Data excerpts Start Marker

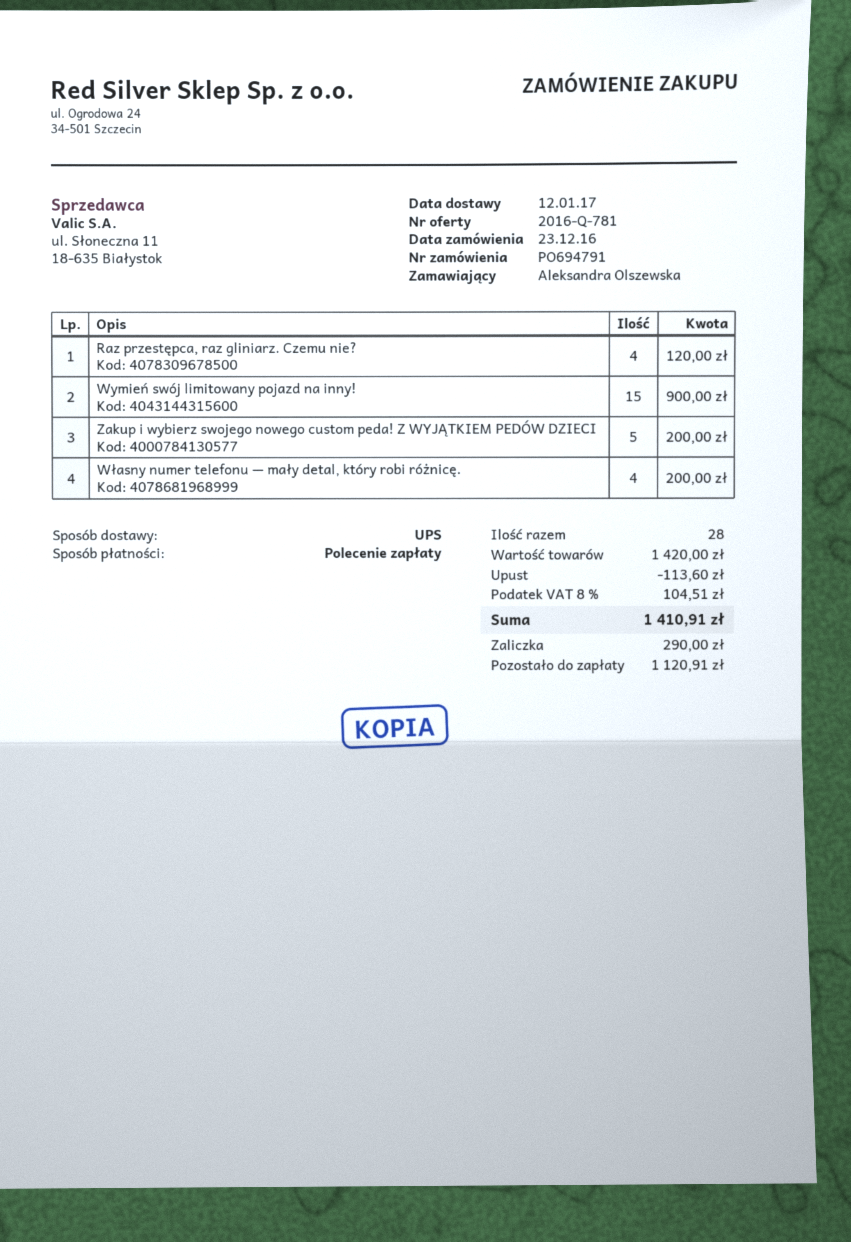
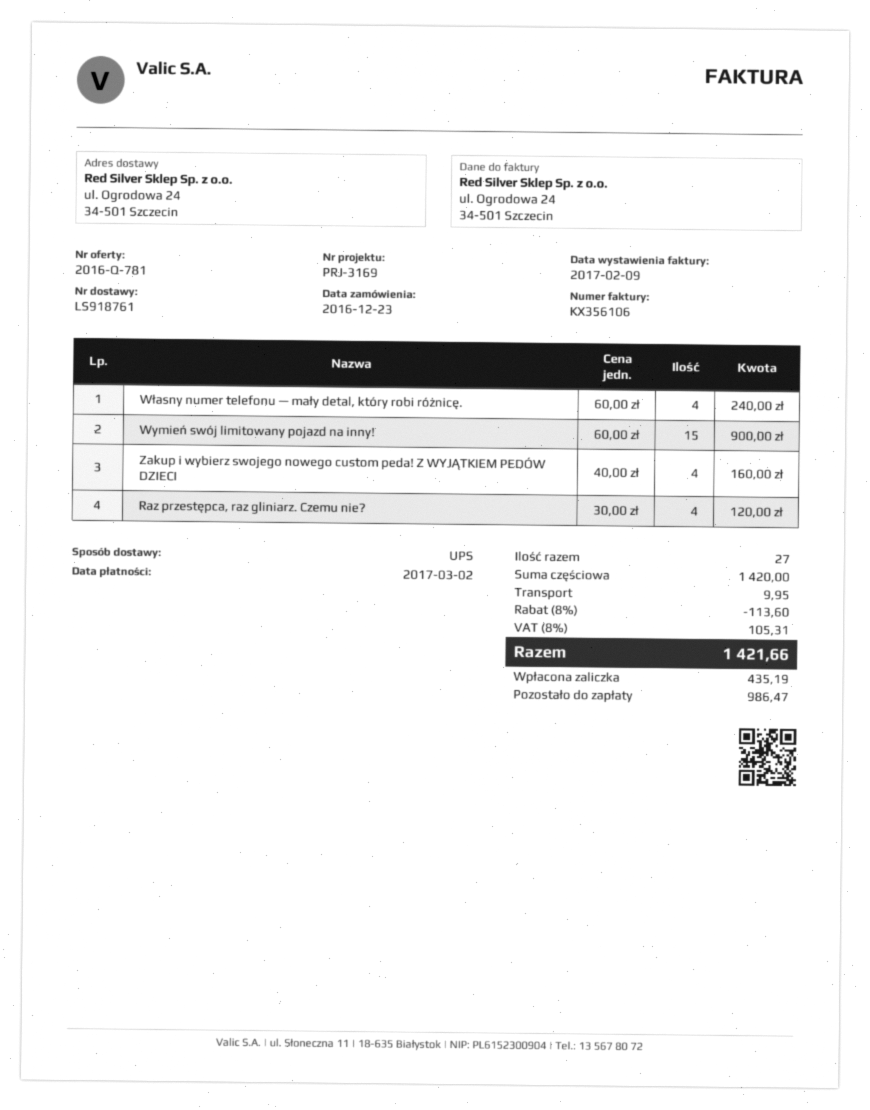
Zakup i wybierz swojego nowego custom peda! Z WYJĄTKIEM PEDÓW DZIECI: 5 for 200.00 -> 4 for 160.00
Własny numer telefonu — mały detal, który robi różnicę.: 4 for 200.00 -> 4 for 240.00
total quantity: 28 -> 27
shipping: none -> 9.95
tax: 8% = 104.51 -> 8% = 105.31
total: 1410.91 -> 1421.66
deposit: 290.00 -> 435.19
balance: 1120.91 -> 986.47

Data excerpts End Marker
Data excerpts Start Marker

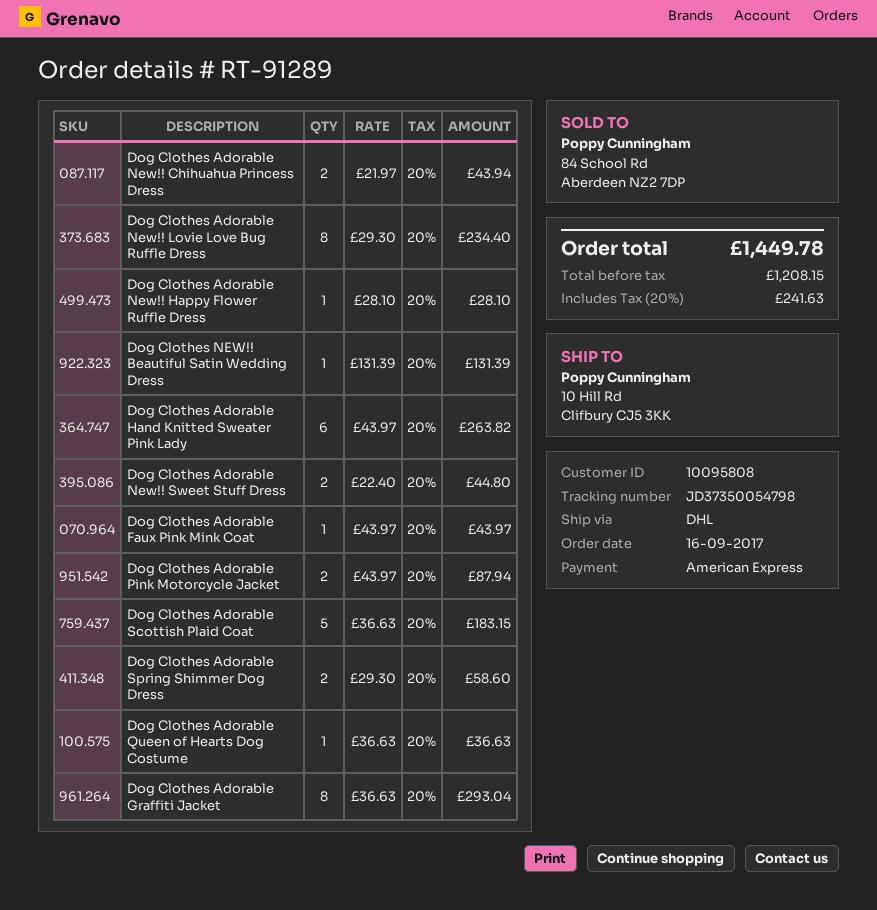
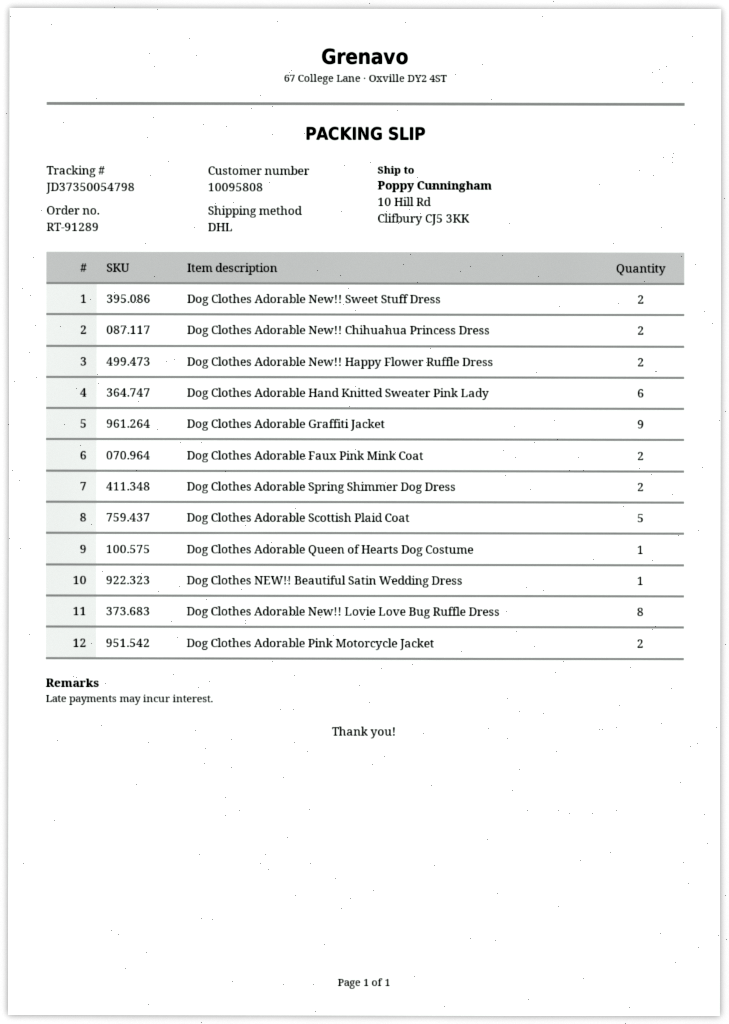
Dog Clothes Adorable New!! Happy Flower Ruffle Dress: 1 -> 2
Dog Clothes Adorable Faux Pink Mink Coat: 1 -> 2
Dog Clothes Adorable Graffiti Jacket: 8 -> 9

Data excerpts End Marker
Data excerpts Start Marker

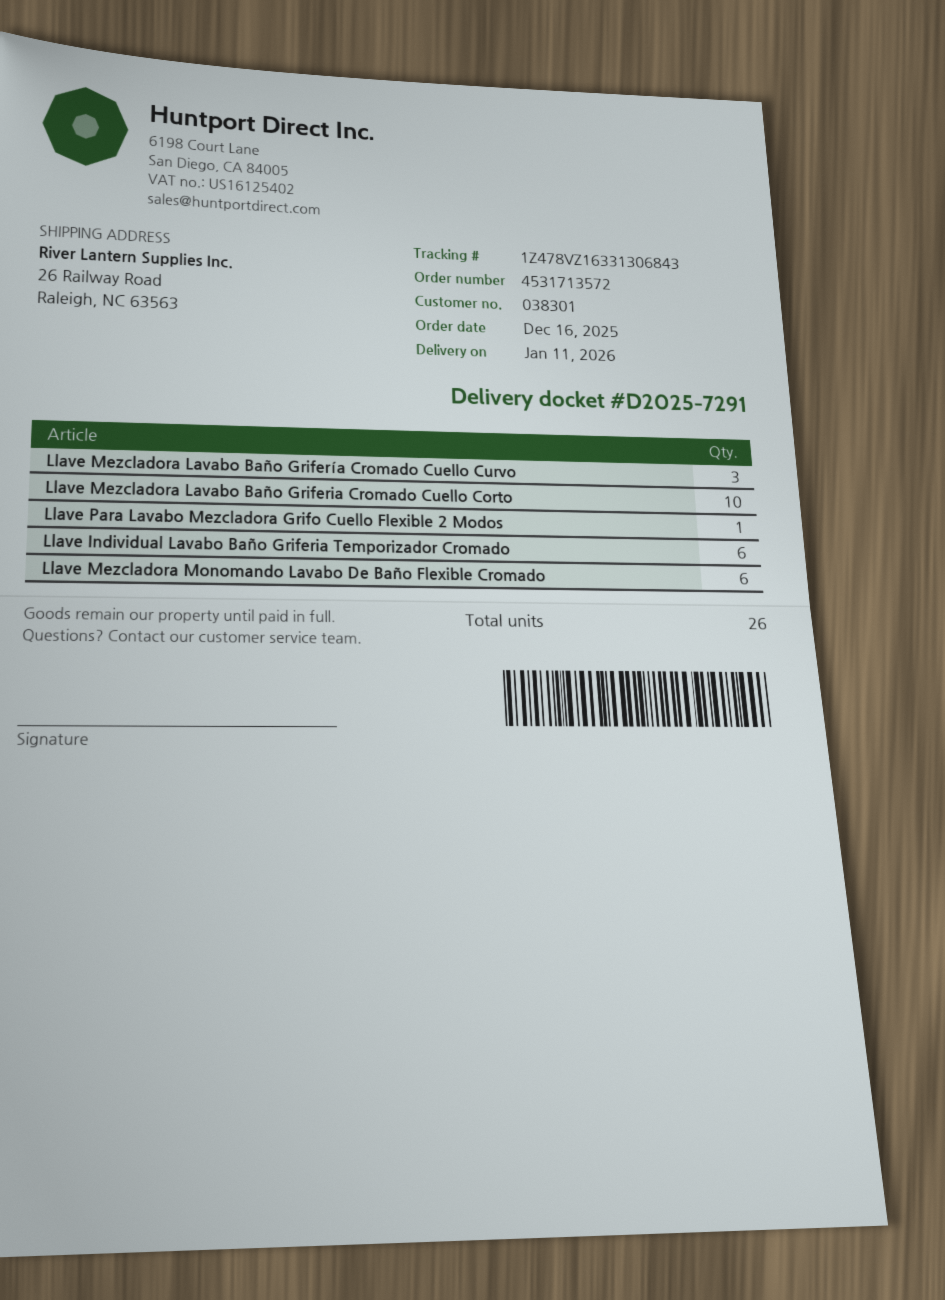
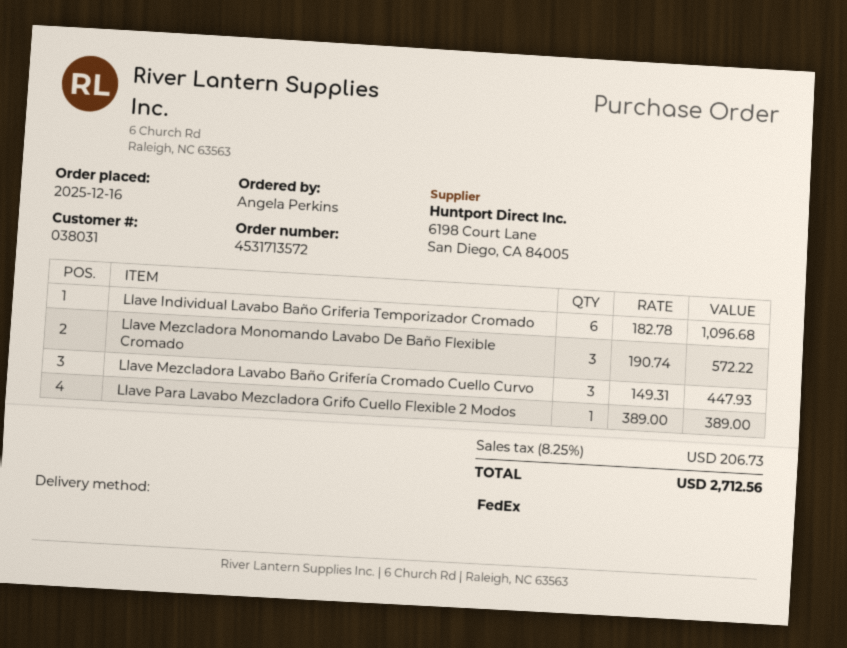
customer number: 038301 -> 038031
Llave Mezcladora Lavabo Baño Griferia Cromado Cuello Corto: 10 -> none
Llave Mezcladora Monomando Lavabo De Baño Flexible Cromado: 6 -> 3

Data excerpts End Marker

• **Description of the task**: Restate word for word only the lines above from the line containing "Własny numer telefonu" to the line containing "balance: 1120.91 -> 986.47", both of them included.

• **Exercise solution**:
Własny numer telefonu — mały detal, który robi różnicę.: 4 for 200.00 -> 4 for 240.00
total quantity: 28 -> 27
shipping: none -> 9.95
tax: 8% = 104.51 -> 8% = 105.31
total: 1410.91 -> 1421.66
deposit: 290.00 -> 435.19
balance: 1120.91 -> 986.47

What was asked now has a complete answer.